Jordan eases restrictions on protest gatherings
AMMAN // Bowing to public pressure to revoke restrictions on public gatherings, Jordan's government says protests will no longer need government permission. It has also lifted a six-month ban that restricted website access to government employees at work.
Jordan's interior minister, Saed Hayel Srour, said yesterday he has recommended the change on public assembly to the cabinet, which is expected to endorse it quickly. He said protesters would still have to inform authorities of any gathering two days in advance to ensure public safety, but that the government would no longer interfere in such matters.

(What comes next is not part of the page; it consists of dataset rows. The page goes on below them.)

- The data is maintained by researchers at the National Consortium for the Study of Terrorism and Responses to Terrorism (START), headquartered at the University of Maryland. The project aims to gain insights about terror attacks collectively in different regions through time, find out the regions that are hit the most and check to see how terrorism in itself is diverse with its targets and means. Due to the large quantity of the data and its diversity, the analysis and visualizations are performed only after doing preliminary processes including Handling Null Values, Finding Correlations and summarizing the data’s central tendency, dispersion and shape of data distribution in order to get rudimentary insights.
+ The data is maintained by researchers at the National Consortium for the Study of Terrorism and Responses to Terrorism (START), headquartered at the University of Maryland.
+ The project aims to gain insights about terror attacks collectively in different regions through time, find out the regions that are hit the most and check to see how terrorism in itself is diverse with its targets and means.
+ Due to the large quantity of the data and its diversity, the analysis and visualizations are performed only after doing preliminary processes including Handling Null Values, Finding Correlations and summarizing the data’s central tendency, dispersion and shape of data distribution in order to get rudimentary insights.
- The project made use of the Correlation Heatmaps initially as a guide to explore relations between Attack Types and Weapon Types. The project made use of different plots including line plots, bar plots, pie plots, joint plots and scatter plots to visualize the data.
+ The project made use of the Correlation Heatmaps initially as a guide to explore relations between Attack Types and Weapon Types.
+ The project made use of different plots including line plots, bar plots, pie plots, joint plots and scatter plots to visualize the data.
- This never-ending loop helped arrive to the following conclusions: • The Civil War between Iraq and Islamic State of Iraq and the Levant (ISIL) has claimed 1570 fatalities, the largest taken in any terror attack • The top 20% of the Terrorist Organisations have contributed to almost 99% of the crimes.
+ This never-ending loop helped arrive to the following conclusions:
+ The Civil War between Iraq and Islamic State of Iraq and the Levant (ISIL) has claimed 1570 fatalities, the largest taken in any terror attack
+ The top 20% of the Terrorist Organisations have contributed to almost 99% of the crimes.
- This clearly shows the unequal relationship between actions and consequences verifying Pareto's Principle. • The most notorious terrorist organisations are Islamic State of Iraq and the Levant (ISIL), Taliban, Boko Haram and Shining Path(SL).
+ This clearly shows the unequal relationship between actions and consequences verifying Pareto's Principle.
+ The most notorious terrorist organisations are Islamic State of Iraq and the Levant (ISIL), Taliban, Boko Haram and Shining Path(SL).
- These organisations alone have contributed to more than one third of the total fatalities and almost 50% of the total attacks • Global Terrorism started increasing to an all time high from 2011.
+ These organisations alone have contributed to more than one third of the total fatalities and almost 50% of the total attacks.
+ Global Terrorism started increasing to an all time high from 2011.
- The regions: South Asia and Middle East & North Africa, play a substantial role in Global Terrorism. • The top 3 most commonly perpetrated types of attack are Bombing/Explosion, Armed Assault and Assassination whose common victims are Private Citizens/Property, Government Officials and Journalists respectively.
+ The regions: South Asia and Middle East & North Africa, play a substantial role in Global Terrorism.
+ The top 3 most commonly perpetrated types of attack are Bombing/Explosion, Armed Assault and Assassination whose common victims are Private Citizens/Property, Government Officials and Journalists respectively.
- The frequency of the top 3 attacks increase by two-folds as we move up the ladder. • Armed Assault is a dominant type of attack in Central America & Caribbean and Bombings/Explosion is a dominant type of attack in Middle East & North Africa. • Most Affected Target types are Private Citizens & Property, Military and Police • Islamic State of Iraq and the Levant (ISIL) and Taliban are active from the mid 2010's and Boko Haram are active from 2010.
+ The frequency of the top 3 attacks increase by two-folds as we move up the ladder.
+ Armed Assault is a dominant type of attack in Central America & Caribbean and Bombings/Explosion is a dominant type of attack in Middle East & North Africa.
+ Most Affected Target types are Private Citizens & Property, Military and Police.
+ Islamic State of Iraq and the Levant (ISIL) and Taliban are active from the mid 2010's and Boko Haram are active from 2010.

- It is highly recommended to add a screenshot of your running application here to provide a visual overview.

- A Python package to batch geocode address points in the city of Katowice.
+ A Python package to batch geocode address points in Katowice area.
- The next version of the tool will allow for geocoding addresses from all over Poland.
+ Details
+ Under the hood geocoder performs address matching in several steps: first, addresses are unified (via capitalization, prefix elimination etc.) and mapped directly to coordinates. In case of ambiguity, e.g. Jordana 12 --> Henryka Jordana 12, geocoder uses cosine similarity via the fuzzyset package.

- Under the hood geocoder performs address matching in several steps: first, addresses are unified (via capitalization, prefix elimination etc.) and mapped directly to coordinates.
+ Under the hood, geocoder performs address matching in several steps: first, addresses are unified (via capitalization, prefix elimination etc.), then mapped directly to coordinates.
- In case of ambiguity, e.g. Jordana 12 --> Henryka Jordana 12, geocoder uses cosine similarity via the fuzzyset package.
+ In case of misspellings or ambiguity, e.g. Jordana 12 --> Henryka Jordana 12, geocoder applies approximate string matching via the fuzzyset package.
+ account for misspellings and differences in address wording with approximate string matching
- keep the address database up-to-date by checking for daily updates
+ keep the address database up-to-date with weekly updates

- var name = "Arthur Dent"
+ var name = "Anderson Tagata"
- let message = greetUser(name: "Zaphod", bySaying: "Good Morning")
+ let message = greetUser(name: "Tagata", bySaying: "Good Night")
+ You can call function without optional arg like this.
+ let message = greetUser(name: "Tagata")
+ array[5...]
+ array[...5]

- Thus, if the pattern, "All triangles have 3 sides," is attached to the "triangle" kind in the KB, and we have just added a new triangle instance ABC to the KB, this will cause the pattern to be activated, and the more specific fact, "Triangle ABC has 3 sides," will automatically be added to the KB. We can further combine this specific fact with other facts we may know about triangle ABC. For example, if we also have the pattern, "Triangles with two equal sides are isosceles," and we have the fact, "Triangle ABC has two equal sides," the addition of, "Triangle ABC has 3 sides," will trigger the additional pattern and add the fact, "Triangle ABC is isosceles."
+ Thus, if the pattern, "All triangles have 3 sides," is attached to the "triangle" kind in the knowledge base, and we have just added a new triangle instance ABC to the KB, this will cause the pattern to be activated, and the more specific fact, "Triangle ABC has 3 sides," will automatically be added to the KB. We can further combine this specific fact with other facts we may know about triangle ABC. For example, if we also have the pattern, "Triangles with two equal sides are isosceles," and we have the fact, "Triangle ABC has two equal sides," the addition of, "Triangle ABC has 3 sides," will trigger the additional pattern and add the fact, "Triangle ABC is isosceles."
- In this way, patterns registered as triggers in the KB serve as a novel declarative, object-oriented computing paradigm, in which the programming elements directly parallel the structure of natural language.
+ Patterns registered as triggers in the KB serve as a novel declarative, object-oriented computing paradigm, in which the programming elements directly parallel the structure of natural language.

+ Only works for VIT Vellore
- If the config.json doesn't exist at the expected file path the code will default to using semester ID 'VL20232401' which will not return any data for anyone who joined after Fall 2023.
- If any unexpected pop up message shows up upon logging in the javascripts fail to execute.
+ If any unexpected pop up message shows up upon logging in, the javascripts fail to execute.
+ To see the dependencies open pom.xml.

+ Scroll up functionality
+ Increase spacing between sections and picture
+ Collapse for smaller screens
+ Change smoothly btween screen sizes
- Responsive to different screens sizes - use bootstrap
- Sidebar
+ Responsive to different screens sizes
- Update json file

In street protests during the past five weeks, Jordanians demanded that the government lift restrictions on free speech and assembly. Jordan's King Abdullah II responded by promising wider freedoms and changes to pertinent laws.
On Saturday the new 27-member cabinet, sworn in on February 9, ended the ban imposed in August that denied government workers access to many news websites.
The measures were widely applauded by website owners as a positive development in a country that had its share of rumbling unrest and protests inspired by the uprisings in Tunisia and Egypt.
"We believe that the measure is a step in the right direction," said Basil Okoor, the co-owner of ammonnews, a popular news website that was blocked to government employees.
The previous government of prime minister Samir Rifai imposed the ban, claiming workers were wasting time on the sites. According to a study conducted by the government, public employees spent two hours each day online, mostly browsing websites that were not relevant to their jobs. The study estimated that each hour of internet browsing cost the government about 70 million dinars (Dh359m) a year.
Owners of news website and media advocates complained that the ban was an attempt to silence them.
Mr Okoor said: "Lifting the ban rectifies mistakes committed by the previous government. But what the media needs right now is more openness, transparency and freedom. Dealing with the media in a security mindset and meddling in its affairs can no longer work.
"The new generation of youth now depends on new media like Facebook and Twitter. The government needs to respect its intelligence and provide it with impartial information. It needs to allow the media to work in an atmosphere of freedom".
Just before the new government was formed, ammonnews, the country's first news website launched in 2006, was hacked and shut down for a day after publishing a statement critical of the government and a member of the royalty. The site accused the security service of trying to silence it, which the government denied.
The appointment of Taher Adwan, a former editor-in-chief of Arab Al Yawm, an independent daily based in Amman, as state minister of media affairs and communication is seen as a sign of progress.
The daily is more aggressive than other local dailies. "His appointment brought us a sigh of relief," said Mr Okoor. "It remains yet to be seen if the government is serious about matching its words by action since it was just formed."
The centre for defending the freedom of journalists, in Amman, welcomed the government's move.
Nidal Mansour, the centre's head, said it was a step in the right direction. "In order for the media to improve it should be independent and away from any interventions."
But Daoud Kuttab, head of Ammannet.net, another news website, credited the Egyptians and the Tunisians for the government's new interest in freedom of expression.
He said the media need not thank the government. "We are not thankful to anybody, because it is our right and not a gift from any party."